参见附图1，通过本发明构建人工藻结皮的方法培养的混合藻种接种在裸沙上，在3个月内能形成稳定的藻结皮，其形成藻结皮的藻类生物量、结皮厚度、抗压强度分别是5.77±0.87mg叶绿素a/干土，2.75±0.42mm，2.77±1.00Ncm^-2。与相同生物量接种的具鞘微鞘藻、以常规比例组合的混合藻种和野外自然藻结皮藻种相比较，自然藻结皮经液体培养形成的混合藻种形成藻结皮的生物量、结皮厚度、抗压强度、土壤肥力和酶活性均无显著差异。
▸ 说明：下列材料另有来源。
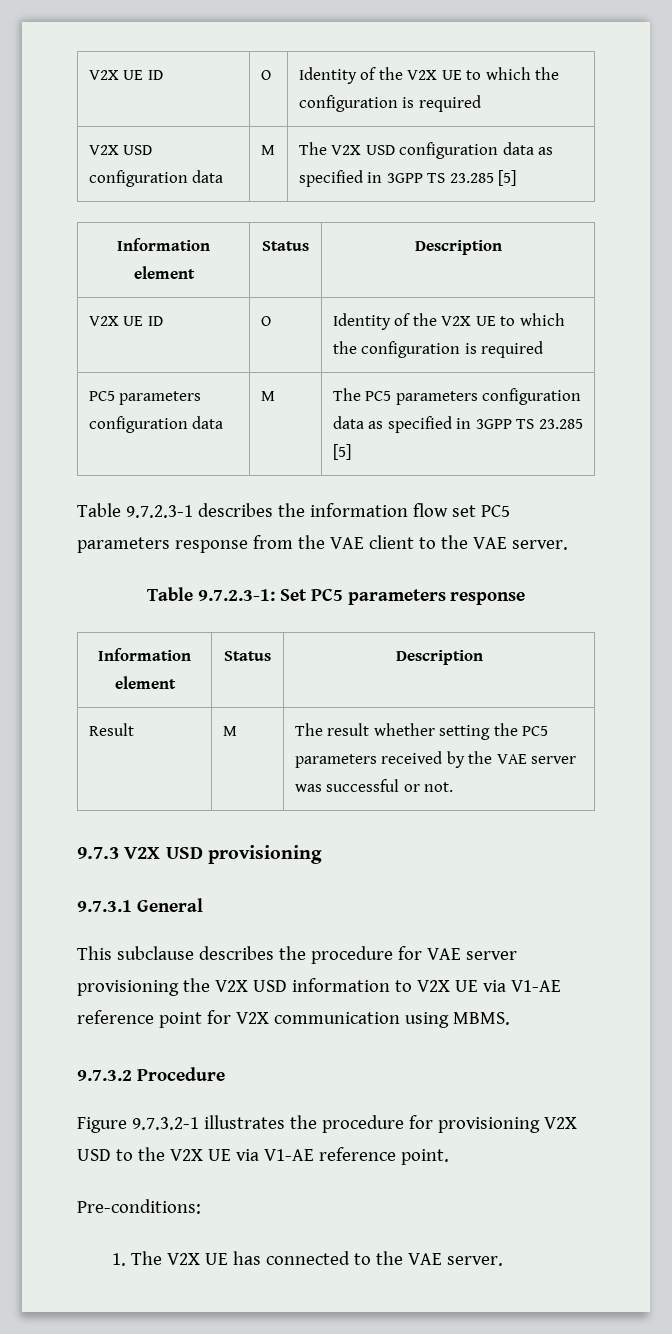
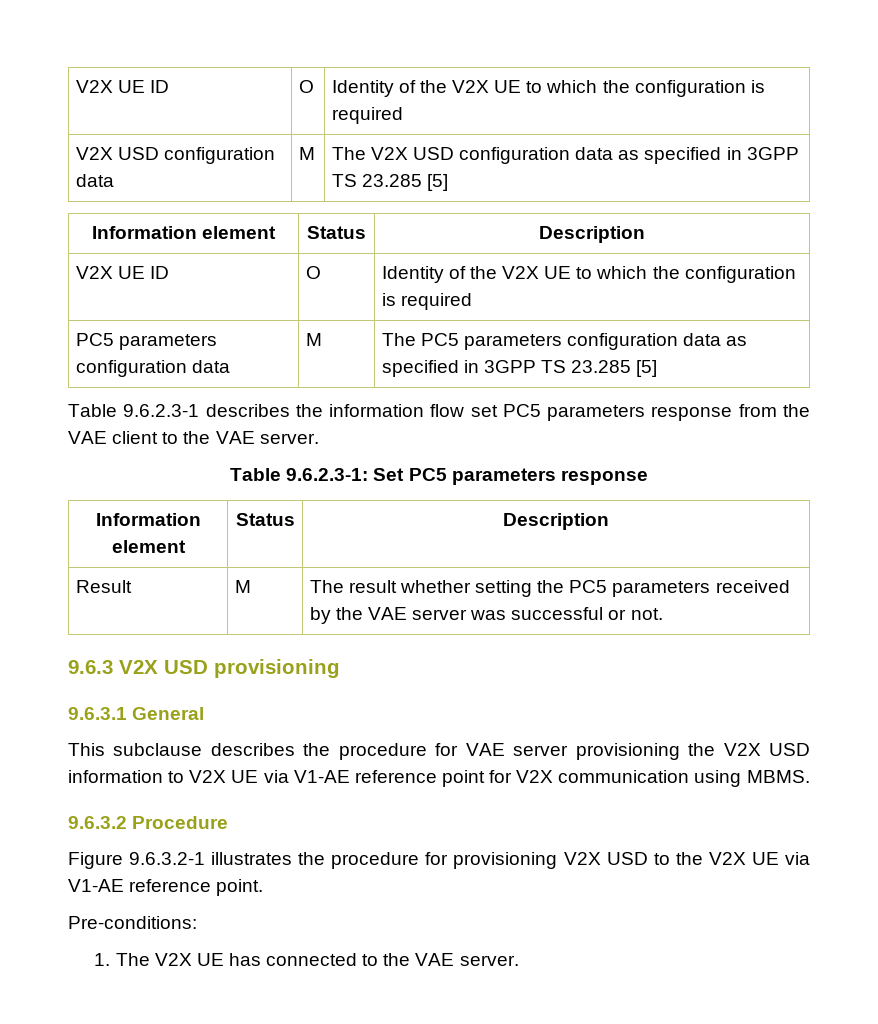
- Table 9.7.2.3-1 describes the information flow set PC5 parameters response from the VAE client to the VAE server.
+ Table 9.6.2.3-1 describes the information flow set PC5 parameters response from the VAE client to the VAE server.
- Table 9.7.2.3-1: Set PC5 parameters response
+ Table 9.6.2.3-1: Set PC5 parameters response
- 9.7.3 V2X USD provisioning
+ 9.6.3 V2X USD provisioning
- 9.7.3.1 General
+ 9.6.3.1 General
- 9.7.3.2 Procedure
+ 9.6.3.2 Procedure
- Figure 9.7.3.2-1 illustrates the procedure for provisioning V2X USD to the V2X UE via V1-AE reference point.
+ Figure 9.6.3.2-1 illustrates the procedure for provisioning V2X USD to the V2X UE via V1-AE reference point.

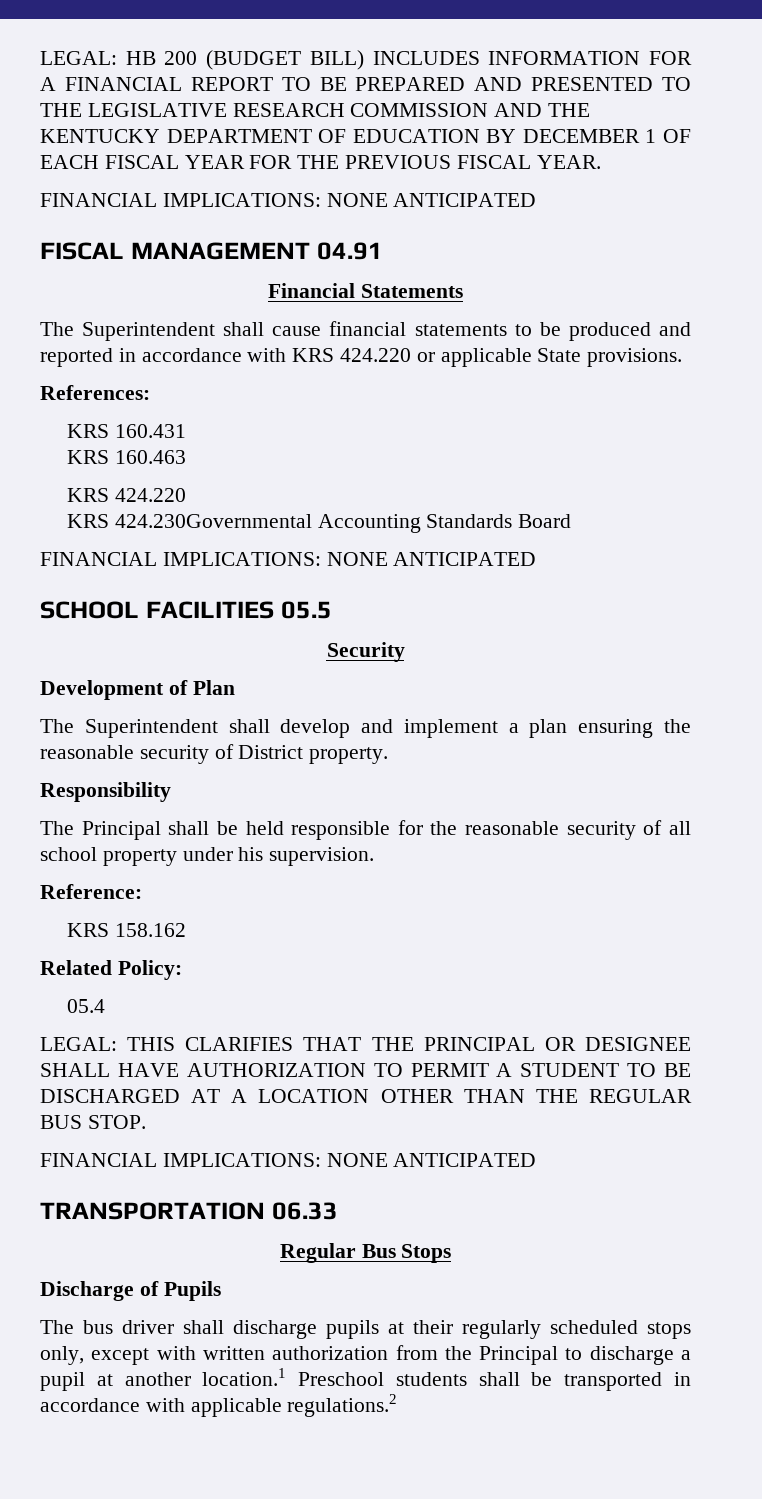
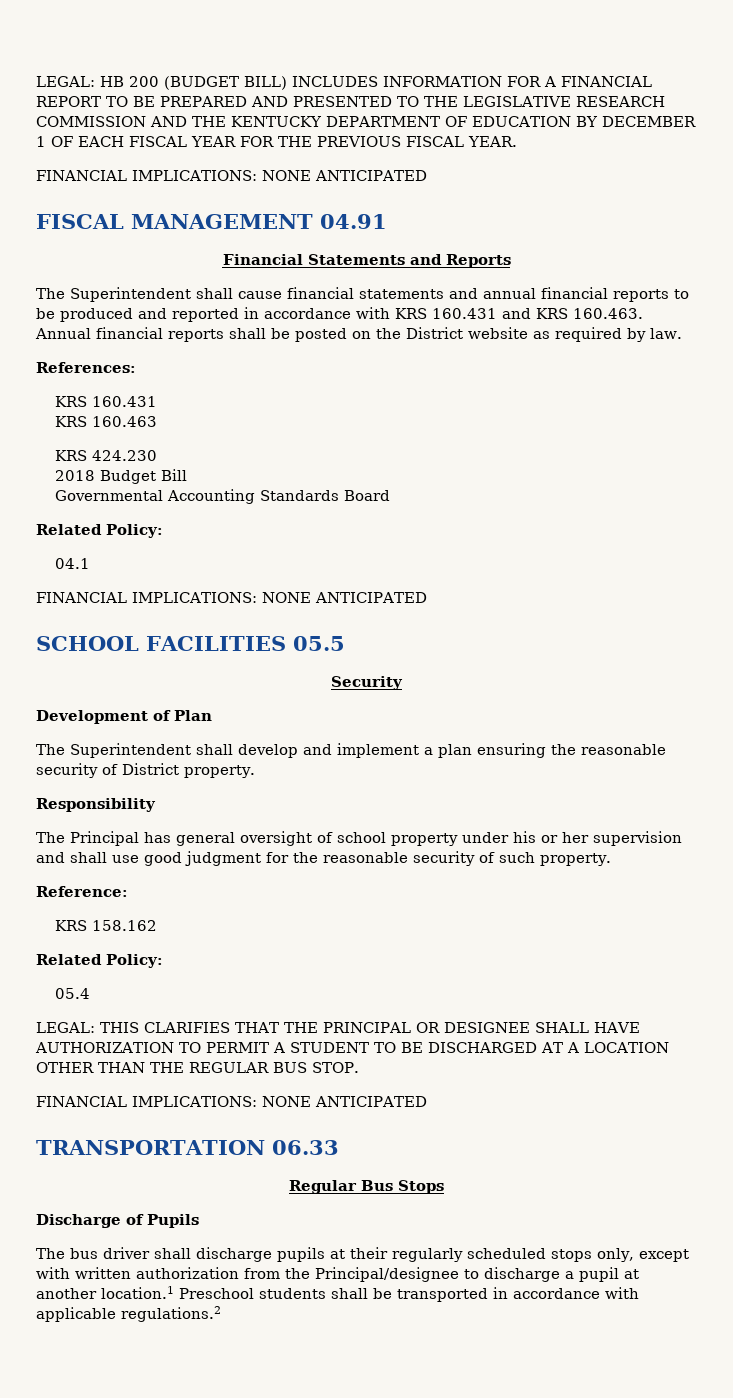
- Financial Statements
+ Financial Statements and Reports
- The Superintendent shall cause financial statements to be produced and reported in accordance with KRS 424.220 or applicable State provisions.
+ The Superintendent shall cause financial statements and annual financial reports to be produced and reported in accordance with KRS 160.431 and KRS 160.463. Annual financial reports shall be posted on the District website as required by law.
  KRS 160.463
- KRS 424.220
- KRS 424.230Governmental Accounting Standards Board
+ KRS 424.230
+ 2018 Budget Bill
+ Governmental Accounting Standards Board
+ Related Policy:
+ 04.1
- The Principal shall be held responsible for the reasonable security of all school property under his supervision.
+ The Principal has general oversight of school property under his or her supervision and shall use good judgment for the reasonable security of such property.
- The bus driver shall discharge pupils at their regularly scheduled stops only, except with written authorization from the Principal to discharge a pupil at another location.1 Preschool students shall be transported in accordance with applicable regulations.2
+ The bus driver shall discharge pupils at their regularly scheduled stops only, except with written authorization from the Principal/designee to discharge a pupil at another location.1 Preschool students shall be transported in accordance with applicable regulations.2

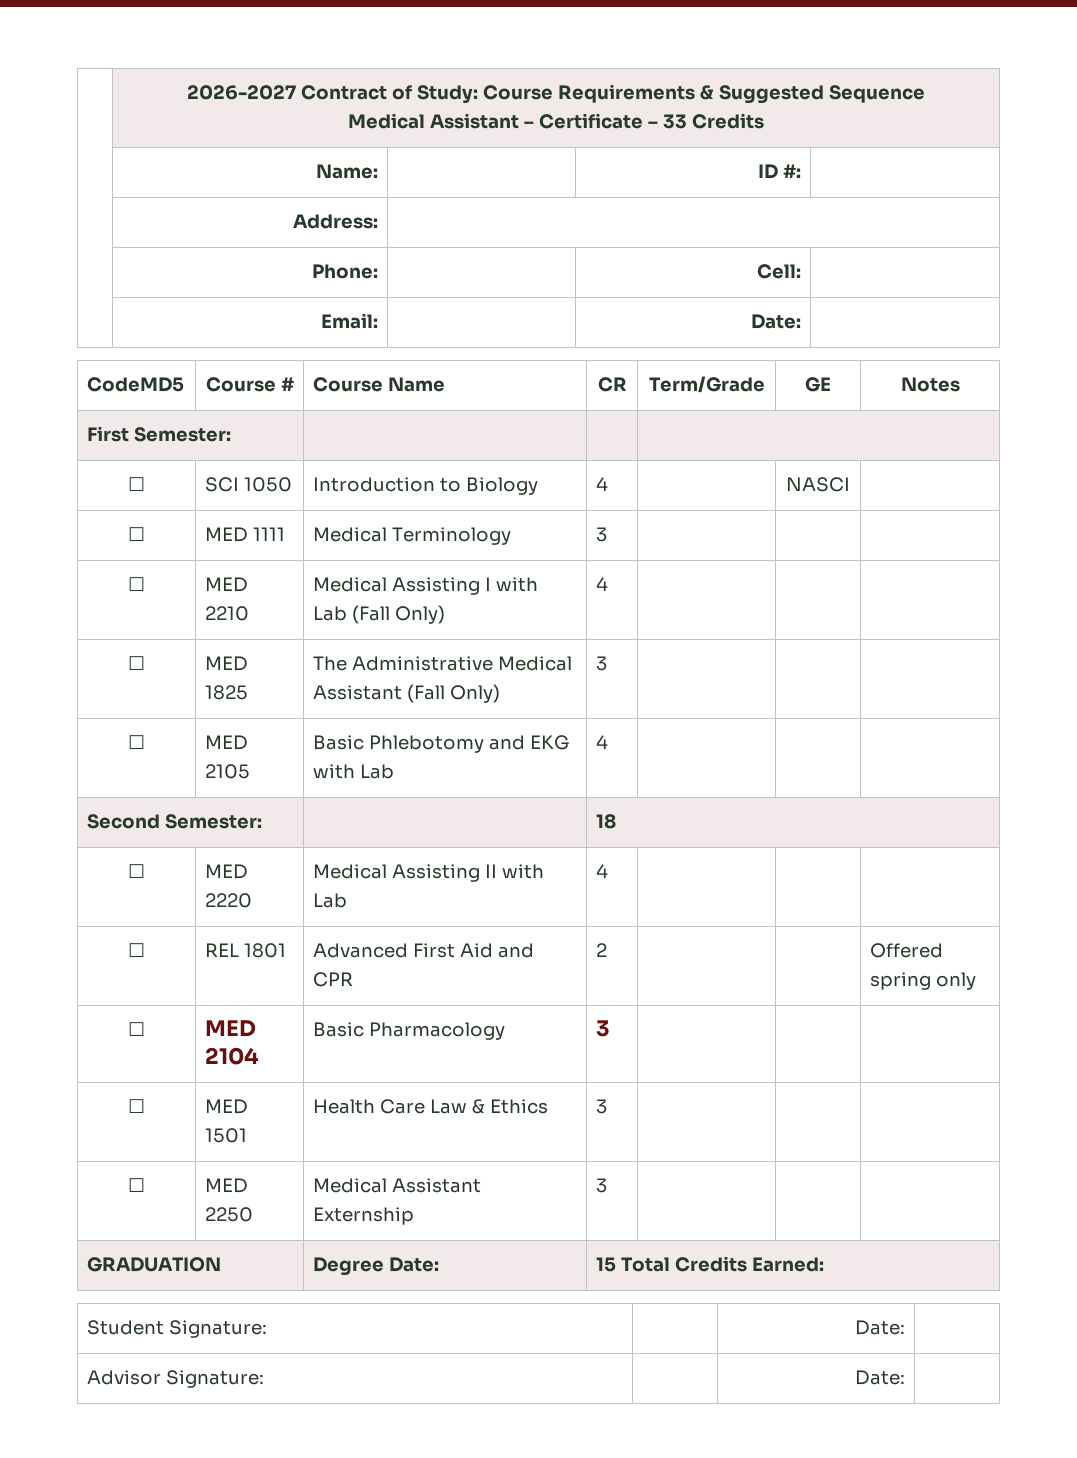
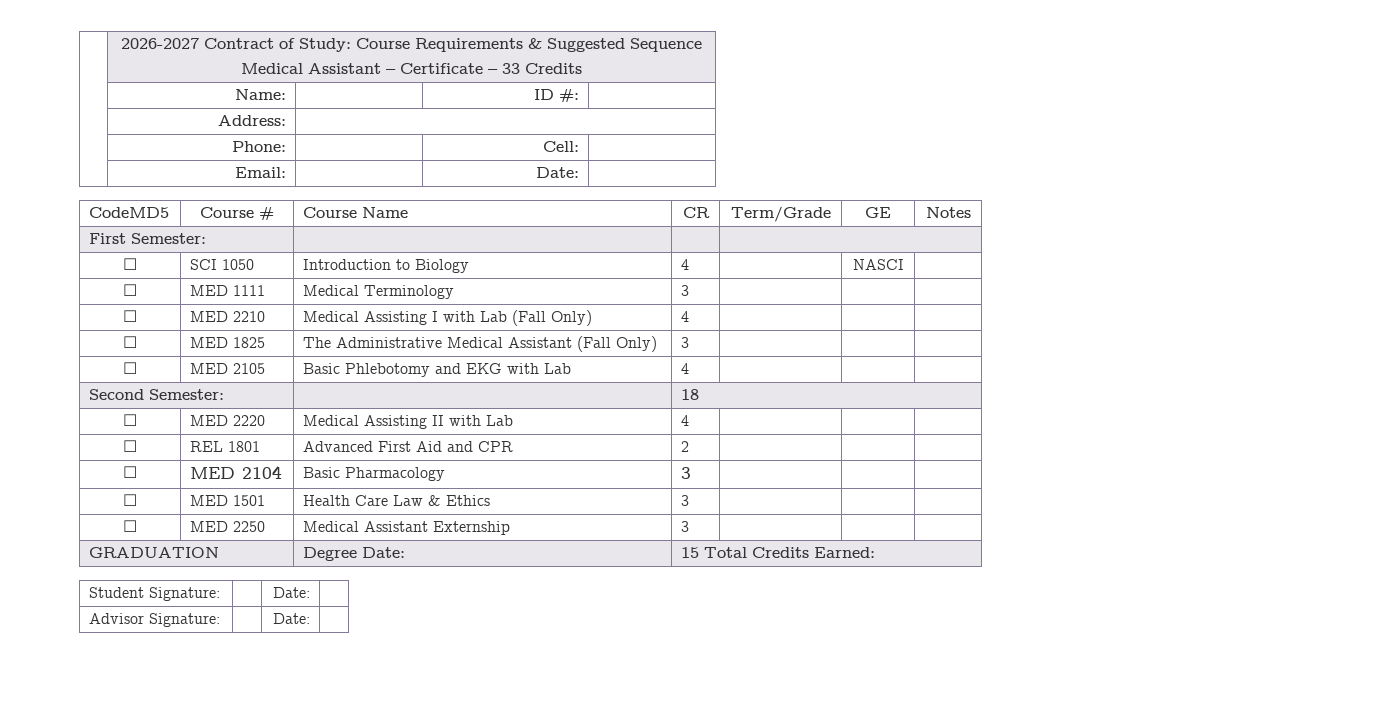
- ☐ | REL 1801 | Advanced First Aid and CPR | 2 | | | Offered spring only
+ ☐ | REL 1801 | Advanced First Aid and CPR | 2 | | |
该技术具有的明显优势是在最小限度破坏自然藻结皮的条件下快速扩繁藻种，并且最大限度地保持了自然藻结皮的藻类物种多样性，这充分说明该技术的可行性和巨大的应用潜力。

Claims

1.一种利用混合藻类构建人工藻结皮的方法，其特征在于，其具体方法包括以下步骤：

(1)在沙漠选择充分发育的藻结皮，采集，风干后研磨，然后将土样收集；土样中所含藻类以具鞘微鞘藻、鞘丝藻、席藻、颤藻、念珠藻、单歧藻、伪枝藻丝状蓝藻为主体，其中具鞘微鞘藻是优势物种，还有以土生绿球藻、小球藻、色球藻等球形藻类常见物种；

(2)在培养盘中接入配制好的BG₁₁液体培养基，将裸沙过0.2mm筛后按照每升培养基加入100g裸沙加入BG₁₁液体培养基中，加入裸沙将培养盘底铺满，置于培养架上；然后将上述步骤(1)的研磨结皮土样加入液体培养基进行培养，接种量是50g干土/升培养基，培养温度是室温，光照强度80μE·m^-2·s^-1，3周后将藻种和所固着的沙粒一并收集；经镜检，其培养的混合藻类中，优势物种是以微鞘藻、鞘丝藻、席藻为主的丝状藻占总生物量的80％；除此以外，还有颤藻、土生绿球藻、小球藻、衣藻、舟形藻和菱板藻等属的一些物种占总生物量的20％；

(3)将收集的藻种自然风干后，利用手动石磨低速研磨成藻粉，藻粉装入封口塑料袋，置于冰箱内-20℃保存；

(4)在土壤温度为20℃时即可接种，利用上述步骤(3)培养后收集的混合藻种在裸沙上接种，接种量是80g·m^-2，在前15天内每天施加水分，施水量是3L·m^-2，一个月内可初步形成藻结皮，3个月内形成稳定的藻结皮；

(5)本发明中，每升BG₁₁培养基组分如下为，NaNO₃ 1.5g，，K₂HPO₄ 0.04g，MgSO₄·7H₂O 0.07g，CaCl₂·2H₂O 0.036g，柠檬酸0.006g，柠檬酸铁胺0.006g，乙二胺四乙酸钠盐0.001g，CaCO₃ 0.02g，微量元素A₅溶液1mL；其中，A₅溶液组分为每升重蒸水中加入H₃BO₃ 2.86g，MnCl₂·4H₂O 1.86g，ZnSO₄·7H2O 0.22g，Na₂MoO₄·2H₂O 0.39g，CuSO₄·5H₂O 0.08g，Co(NO₃)₂·6H₂O 0.05g。